━━━ Material for this task ━━━

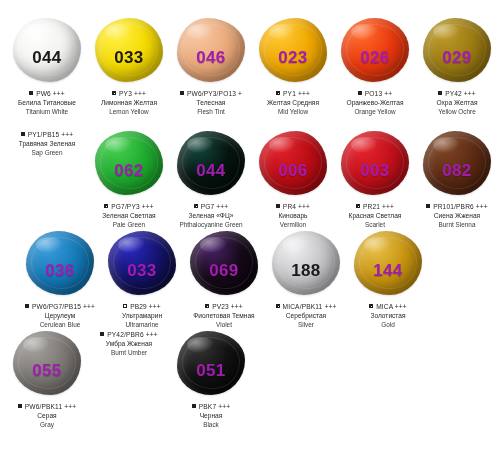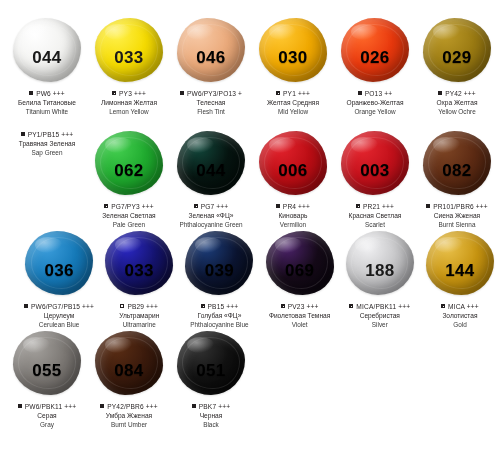--- a/index.html
+++ b/index.html
@@ -105,7 +105,7 @@
     margin-top: 12px;
   }
   .code-dark  { color: #1a1a1a; }
-  .code-light { color: #000000; text-shadow: 0 1px 1px rgba(0,0,0,0.22); }
+  .code-light { color: #a21caf; text-shadow: 0 1px 1px rgba(0,0,0,0.22); }
 
   
   .label {

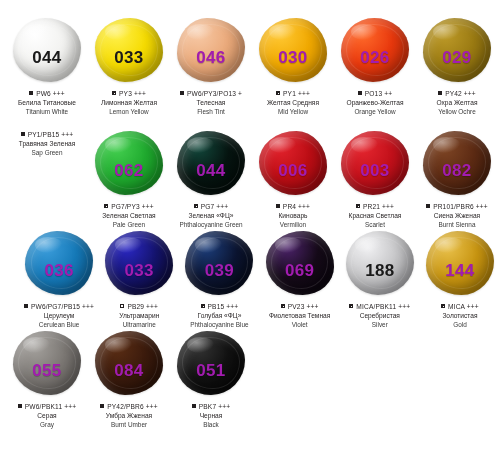--- a/index.html
+++ b/index.html
@@ -203,7 +203,7 @@
       <div class="cell">
         <div class="blob-wrap">
           <div class="blob" style="background: radial-gradient(circle at 32% 26%, rgb(255, 200, 50) 0%, rgb(240, 168, 0) 46%, rgb(208, 142, 0) 100%); border-radius: 55% 45% 46% 54% / 48% 56% 44% 52%;"></div>
-          <div class="blob-code code-light">030</div>
+          <div class="blob-code code-light">023</div>
         </div>
         <div class="label">
           <div class="pigment-line">

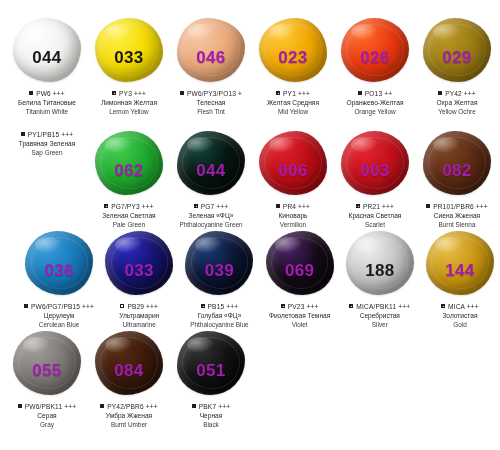--- a/index.html
+++ b/index.html
@@ -356,20 +356,6 @@
       </div>
       <div class="cell">
         <div class="blob-wrap">
-          <div class="blob" style="background: radial-gradient(circle at 32% 26%, rgb(27, 60, 121) 0%, rgb(11, 20, 48) 46%, rgb(3, 6, 15) 100%); border-radius: 44% 56% 50% 50% / 55% 45%;"></div>
-          <div class="blob-code code-light">039</div>
-        </div>
-        <div class="label">
-          <div class="pigment-line">
-            <span class="sq sq-half"></span>
-            <span>PB15 +++</span>
-          </div>
-          <div class="name-ru">Голубая «ФЦ»</div>
-          <div class="name-en">Phthalocyanine Blue</div>
-        </div>
-      </div>
-      <div class="cell">
-        <div class="blob-wrap">
           <div class="blob" style="background: radial-gradient(circle at 32% 26%, rgb(74, 33, 104) 0%, rgb(21, 10, 24) 46%, rgb(5, 2, 8) 100%); border-radius: 55% 45% 46% 54% / 48% 56% 44% 52%;"></div>
           <div class="blob-code code-light">069</div>
         </div>

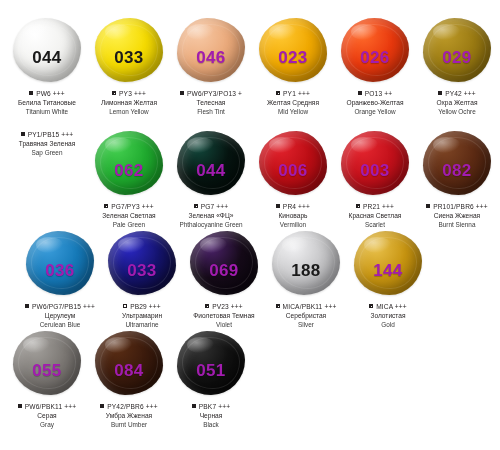--- a/index.html
+++ b/index.html
@@ -413,10 +413,6 @@
         </div>
       </div>
       <div class="cell">
-        <div class="blob-wrap">
-          <div class="blob" style="background: radial-gradient(circle at 32% 26%, rgb(90, 45, 20) 0%, rgb(58, 26, 12) 46%, rgb(32, 13, 4) 100%); border-radius: 52% 48% 56% 44% / 46% 54%;"></div>
-          <div class="blob-code code-light">084</div>
-        </div>
         <div class="label">
           <div class="pigment-line">
             <span class="sq sq-filled"></span>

━━━

> [Work to be completed] Your answer must be an exact repeat of the records above, with the pictures left out.

> [Answer below]
--- a/index.html
+++ b/index.html
@@ -105,7 +105,7 @@
     margin-top: 12px;
   }
   .code-dark  { color: #1a1a1a; }
-  .code-light { color: #000000; text-shadow: 0 1px 1px rgba(0,0,0,0.22); }
+  .code-light { color: #a21caf; text-shadow: 0 1px 1px rgba(0,0,0,0.22); }
 
   
   .label {

--- a/index.html
+++ b/index.html
@@ -203,7 +203,7 @@
       <div class="cell">
         <div class="blob-wrap">
           <div class="blob" style="background: radial-gradient(circle at 32% 26%, rgb(255, 200, 50) 0%, rgb(240, 168, 0) 46%, rgb(208, 142, 0) 100%); border-radius: 55% 45% 46% 54% / 48% 56% 44% 52%;"></div>
-          <div class="blob-code code-light">030</div>
+          <div class="blob-code code-light">023</div>
         </div>
         <div class="label">
           <div class="pigment-line">

--- a/index.html
+++ b/index.html
@@ -356,20 +356,6 @@
       </div>
       <div class="cell">
         <div class="blob-wrap">
-          <div class="blob" style="background: radial-gradient(circle at 32% 26%, rgb(27, 60, 121) 0%, rgb(11, 20, 48) 46%, rgb(3, 6, 15) 100%); border-radius: 44% 56% 50% 50% / 55% 45%;"></div>
-          <div class="blob-code code-light">039</div>
-        </div>
-        <div class="label">
-          <div class="pigment-line">
-            <span class="sq sq-half"></span>
-            <span>PB15 +++</span>
-          </div>
-          <div class="name-ru">Голубая «ФЦ»</div>
-          <div class="name-en">Phthalocyanine Blue</div>
-        </div>
-      </div>
-      <div class="cell">
-        <div class="blob-wrap">
           <div class="blob" style="background: radial-gradient(circle at 32% 26%, rgb(74, 33, 104) 0%, rgb(21, 10, 24) 46%, rgb(5, 2, 8) 100%); border-radius: 55% 45% 46% 54% / 48% 56% 44% 52%;"></div>
           <div class="blob-code code-light">069</div>
         </div>

--- a/index.html
+++ b/index.html
@@ -413,10 +413,6 @@
         </div>
       </div>
       <div class="cell">
-        <div class="blob-wrap">
-          <div class="blob" style="background: radial-gradient(circle at 32% 26%, rgb(90, 45, 20) 0%, rgb(58, 26, 12) 46%, rgb(32, 13, 4) 100%); border-radius: 52% 48% 56% 44% / 46% 54%;"></div>
-          <div class="blob-code code-light">084</div>
-        </div>
         <div class="label">
           <div class="pigment-line">
             <span class="sq sq-filled"></span>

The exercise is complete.